▶ [Detected change data]:
━━━━━━━━━━━━━━━━━━━━

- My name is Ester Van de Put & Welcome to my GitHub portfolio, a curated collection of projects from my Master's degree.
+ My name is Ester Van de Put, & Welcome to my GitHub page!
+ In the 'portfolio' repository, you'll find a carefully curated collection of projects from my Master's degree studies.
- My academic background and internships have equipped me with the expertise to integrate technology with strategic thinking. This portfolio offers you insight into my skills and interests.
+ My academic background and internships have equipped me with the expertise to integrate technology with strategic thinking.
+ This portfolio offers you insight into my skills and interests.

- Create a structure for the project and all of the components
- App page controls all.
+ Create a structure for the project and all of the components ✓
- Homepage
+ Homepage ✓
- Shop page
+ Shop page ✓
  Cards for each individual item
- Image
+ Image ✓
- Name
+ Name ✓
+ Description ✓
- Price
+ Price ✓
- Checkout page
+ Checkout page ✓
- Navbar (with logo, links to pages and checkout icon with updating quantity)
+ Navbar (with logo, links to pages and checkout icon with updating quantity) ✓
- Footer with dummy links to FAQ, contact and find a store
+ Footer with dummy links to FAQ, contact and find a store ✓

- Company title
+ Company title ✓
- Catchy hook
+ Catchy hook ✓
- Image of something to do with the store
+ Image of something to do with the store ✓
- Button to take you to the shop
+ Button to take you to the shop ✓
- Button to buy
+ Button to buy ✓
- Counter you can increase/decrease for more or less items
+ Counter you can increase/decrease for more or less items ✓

━━━━━━━━━━━━━━━━━━━━

▶ [INSTRUCTIONS TO FOLLOW]: Looking at the data above, return every line from the one with "- Shop page" down to the one with "Company title ✓", exactly and inclusively.

▶ [TASK RESULT]:
- Shop page
+ Shop page ✓
  Cards for each individual item
- Image
+ Image ✓
- Name
+ Name ✓
+ Description ✓
- Price
+ Price ✓
- Checkout page
+ Checkout page ✓
- Navbar (with logo, links to pages and checkout icon with updating quantity)
+ Navbar (with logo, links to pages and checkout icon with updating quantity) ✓
- Footer with dummy links to FAQ, contact and find a store
+ Footer with dummy links to FAQ, contact and find a store ✓

- Company title
+ Company title ✓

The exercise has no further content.